* [Exercise directions]: The word "Player" occurs in some lines of the data. Return each such line.

*****

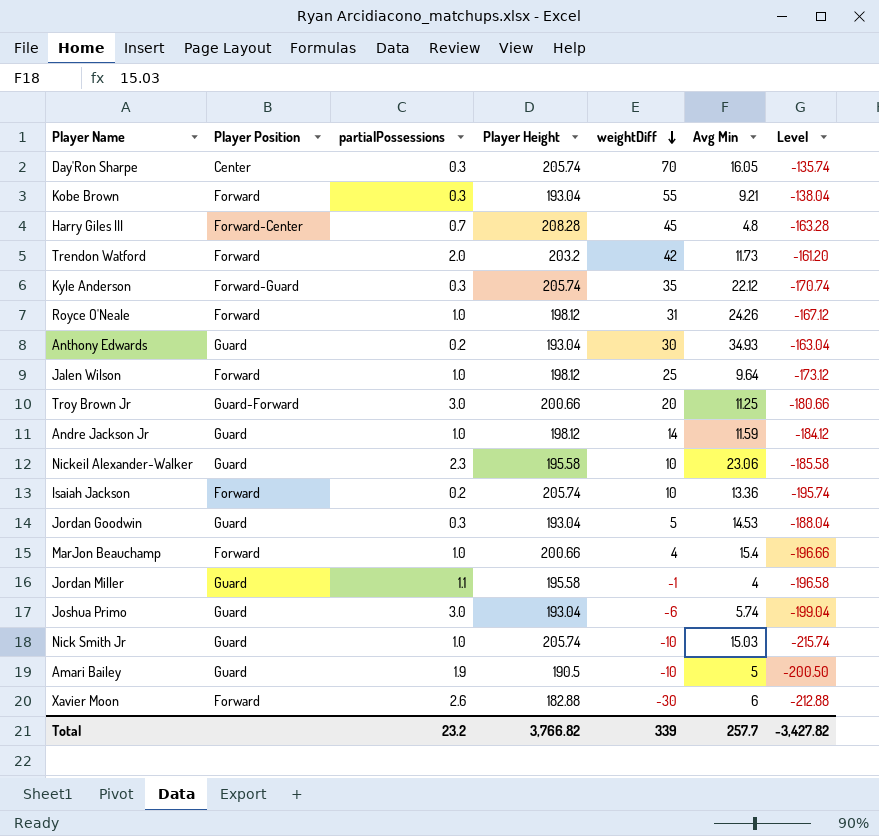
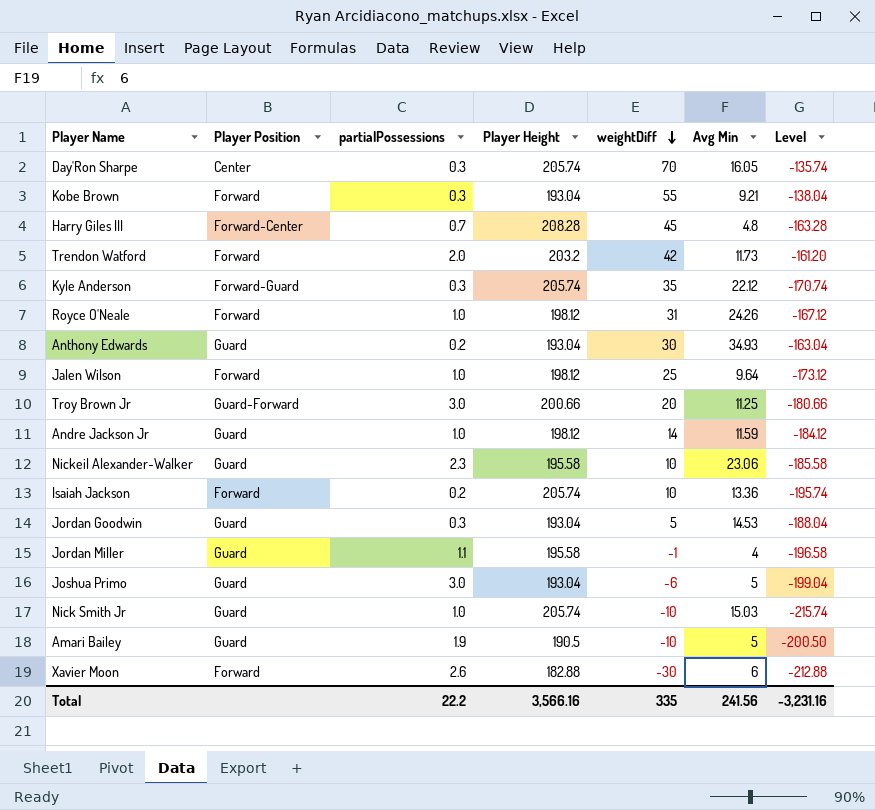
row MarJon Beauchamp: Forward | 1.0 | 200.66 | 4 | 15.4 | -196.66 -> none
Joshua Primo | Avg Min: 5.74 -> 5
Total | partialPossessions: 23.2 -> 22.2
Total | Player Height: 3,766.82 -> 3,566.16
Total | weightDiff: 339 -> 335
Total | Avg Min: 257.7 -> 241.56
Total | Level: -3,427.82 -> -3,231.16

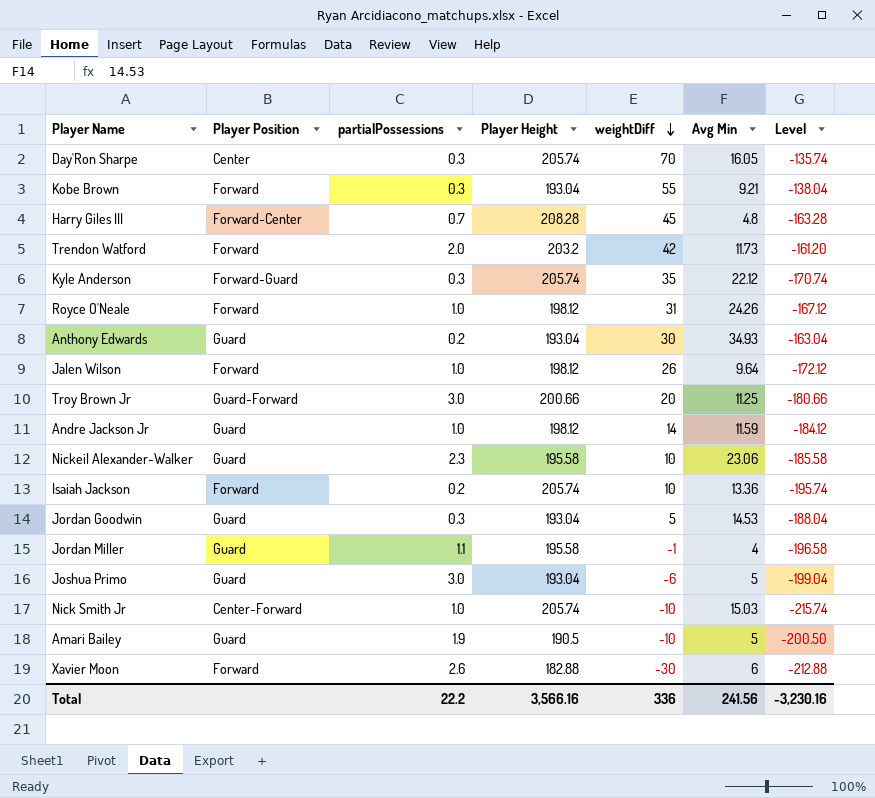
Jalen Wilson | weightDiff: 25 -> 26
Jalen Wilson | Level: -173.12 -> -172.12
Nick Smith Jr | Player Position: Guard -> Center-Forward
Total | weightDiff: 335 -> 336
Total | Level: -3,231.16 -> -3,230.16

*****

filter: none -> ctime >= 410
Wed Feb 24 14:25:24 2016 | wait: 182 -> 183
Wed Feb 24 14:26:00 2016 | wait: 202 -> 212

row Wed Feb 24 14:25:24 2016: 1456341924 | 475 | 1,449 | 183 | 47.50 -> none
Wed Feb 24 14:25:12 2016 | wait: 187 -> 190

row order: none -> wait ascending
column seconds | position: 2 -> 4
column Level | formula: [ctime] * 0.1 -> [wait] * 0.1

*****

* [Written reply]:
Total | Player Height: 3,766.82 -> 3,566.16
Nick Smith Jr | Player Position: Guard -> Center-Forward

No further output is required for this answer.